Every relationship happens for a reason — to help us grow. Thus, we have two options: either we can choose to understand the lesson that we we're supposed to learn and cherish the wisdom that we acquired from the situation, or we can remain in the land of victimhood and accumulate emotional baggage while attracting the same type of relationships over and over again.
Remember yourself 20 years ago. What's different about you now? All the negative and painful experiences that you had left their mark on you. If you chose to learn from them, they made you stronger and more independent; but most importantly, they positioned you for a better relationship in the future by creating a strong drive to experience something different.
Negative relationship experiences are simply a way life poses a question to us: If this is not what you want, then what is? What can you do differently in order to avoid this situation in the future? The more shocking and painful the situation, the stronger it imprints in our subconscious mind the need to avoid people and behavior patterns that are likely to put us in a similar position again.
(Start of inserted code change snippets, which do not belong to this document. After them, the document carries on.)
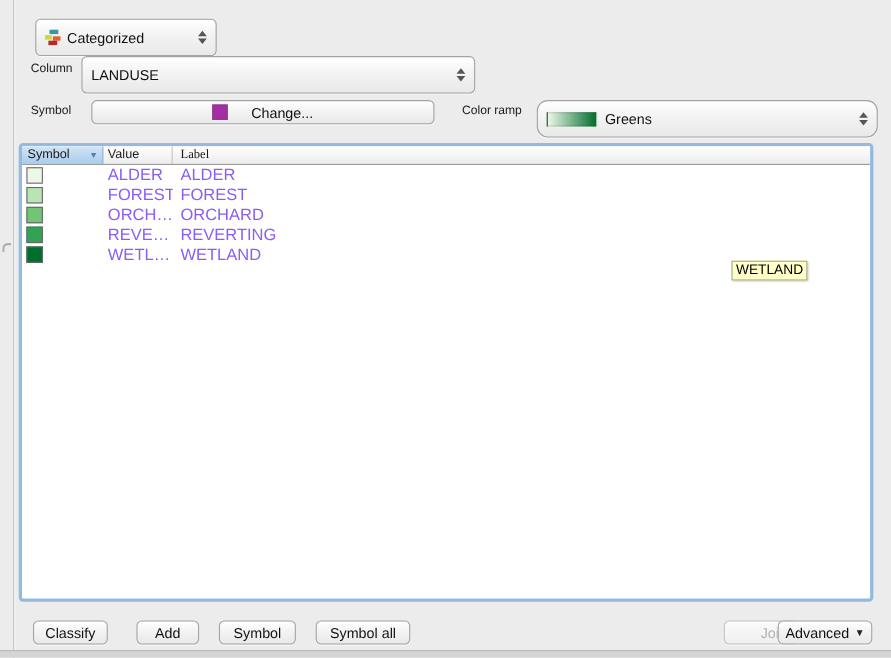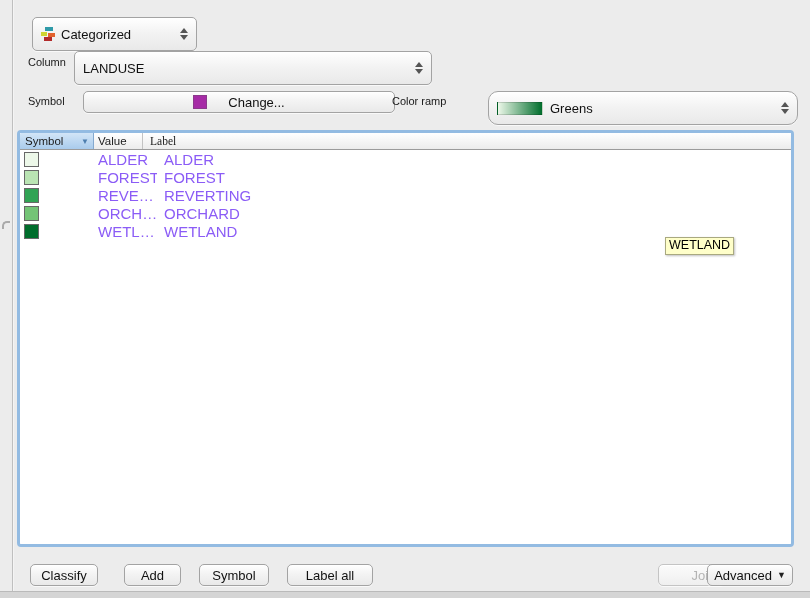"Color ramp" div.abs { left: 392px -> 420px }
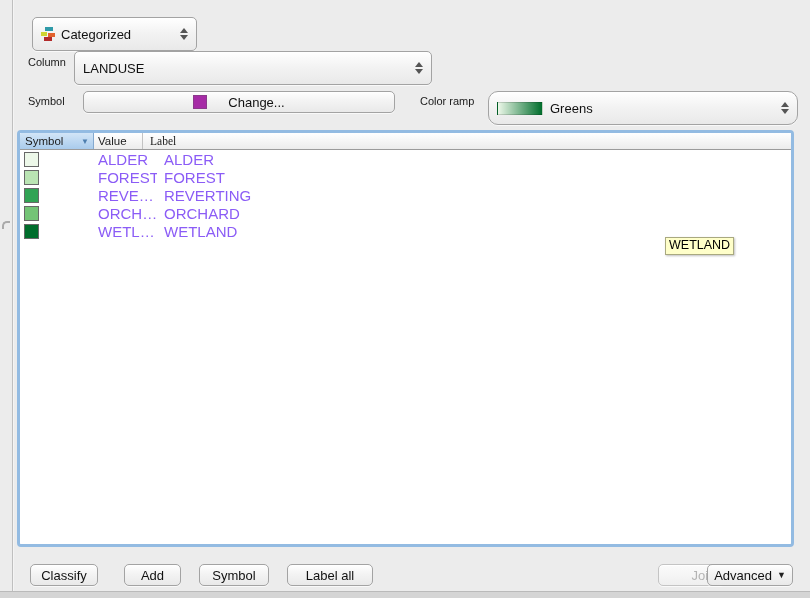"Value" .th-value { width: 49px -> 63px }
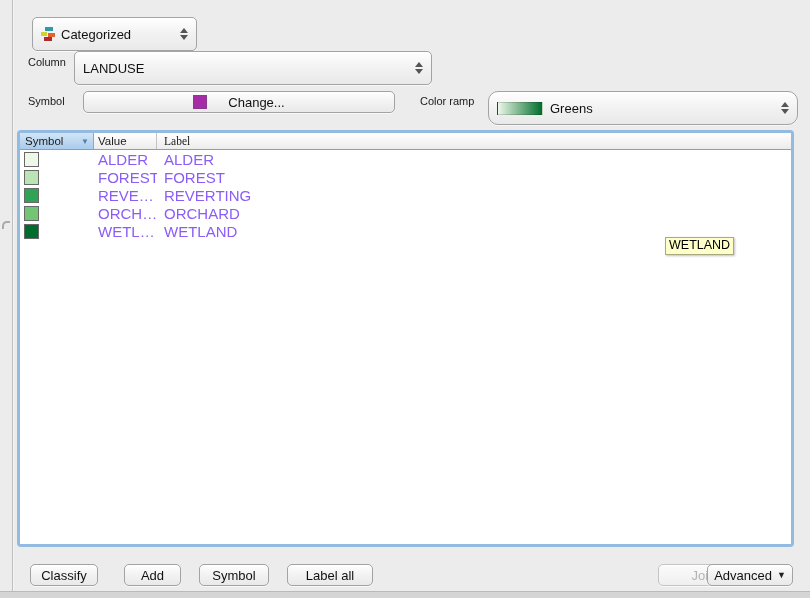"REVE…" div.trow { order: before "ORCH…" -> after "ORCH…" }
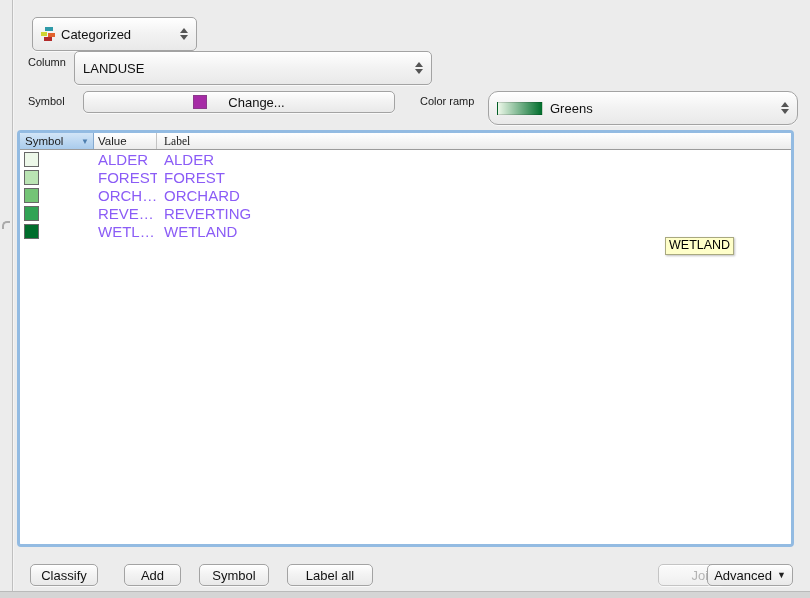"Label all" div.abs { text: Label -> Symbol }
This is the mechanism that helps us accumulate wisdom and gives us guidance on how to act in order to create a perfect relationship. This is what we should be grateful for. By expressing gratitude towards our former partners, we acknowledge the value that we have received from our past relationships and protect ourselves from ever repeating negative patterns.
The problem is it's hard to see it that way when you are in the middle of a painful breakup. How can we let go of resentment and judgment towards people who hurt us and feel grateful instead? Sounds like an impossible task ... but it isn't.
First, you need to accept the negative emotions that you are experiencing in the moment. Allow yourself to feel them fully, but also know that they will pass. Don't try to make them go away. They will only persist if you do. Just wait until they run their course. Then, step out of the situation and see the bigger picture.
Imagine yourself a year from now looking back at this experience. Will it have the same significance for you then? What are the nuggets of wisdom you can take from this relationship that will make a difference in your future life? It's up to you to choose what this new life is going to be like.
Create a vision of a new relationship that will enter your life when you are ready. Realize that the current negative pattern you are experiencing is a springboard into your new life. Fill yourself with gratitude towards the situation and the person who caused it.